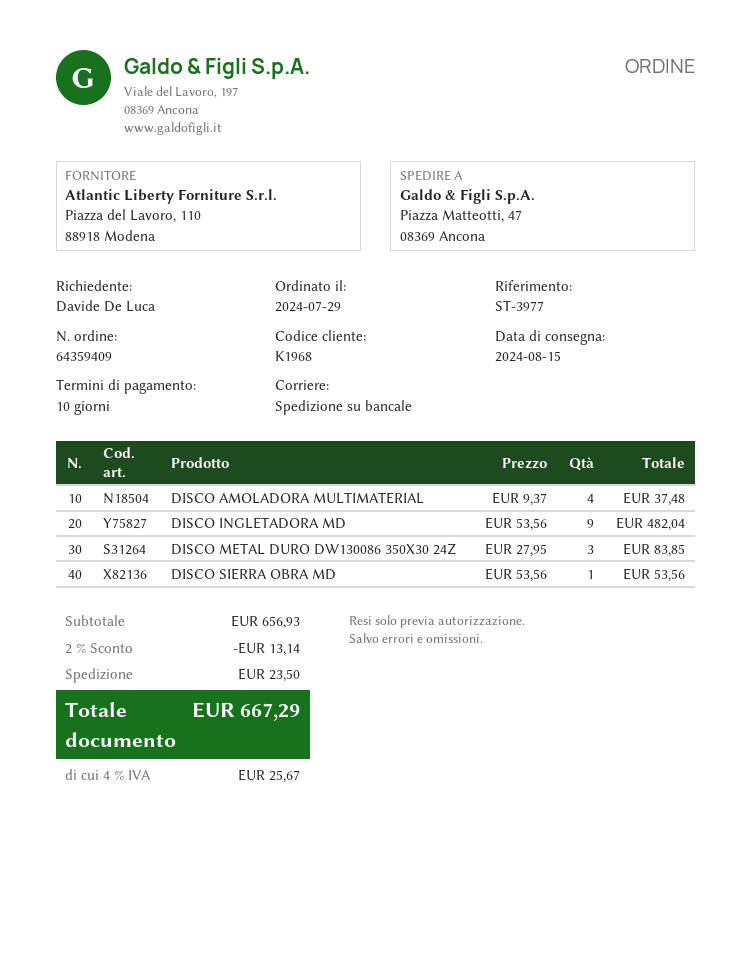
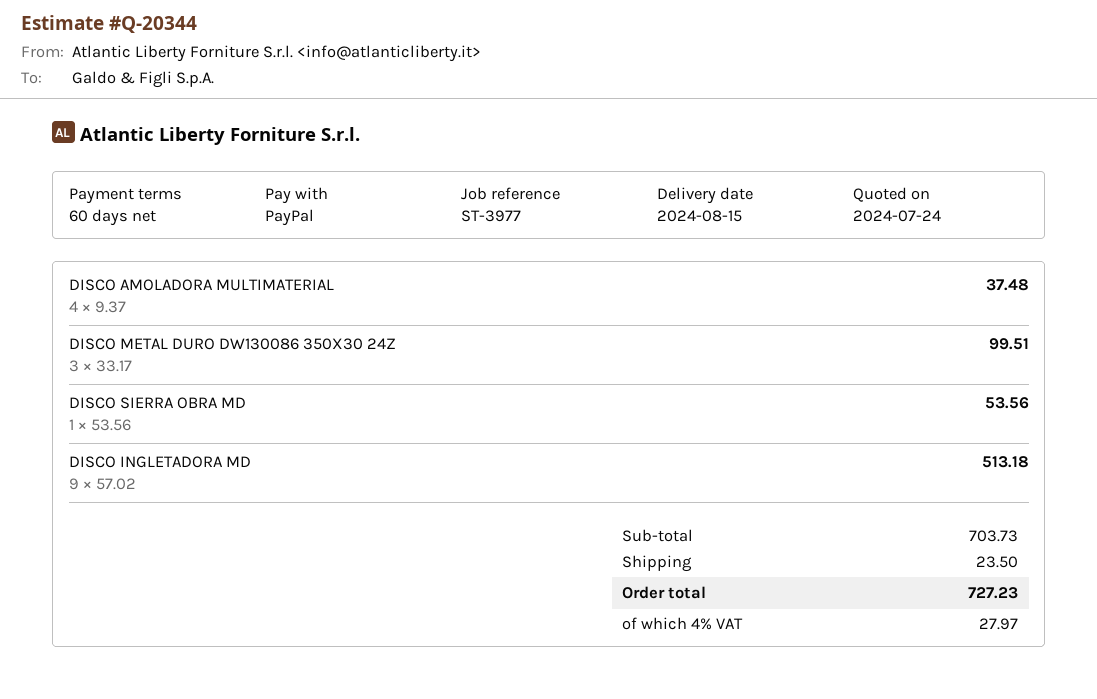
payment terms: 10 days -> 60 days
DISCO INGLETADORA MD: 9 x 53.56 = 482.04 -> 9 x 57.02 = 513.18
DISCO METAL DURO DW130086 350X30 24Z: 3 x 27.95 = 83.85 -> 3 x 33.17 = 99.51
subtotal: 656.93 -> 703.73
discount: 2% = 13.14 -> none
tax: 4% = 25.67 -> 4% = 27.97
total: 667.29 -> 727.23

_ _ _ _ _

» HOW TO COMPLETE THIS TASK: With the images omitted, retype the records above exactly.

» RESULT:
payment terms: 10 days -> 60 days
DISCO INGLETADORA MD: 9 x 53.56 = 482.04 -> 9 x 57.02 = 513.18
DISCO METAL DURO DW130086 350X30 24Z: 3 x 27.95 = 83.85 -> 3 x 33.17 = 99.51
subtotal: 656.93 -> 703.73
discount: 2% = 13.14 -> none
tax: 4% = 25.67 -> 4% = 27.97
total: 667.29 -> 727.23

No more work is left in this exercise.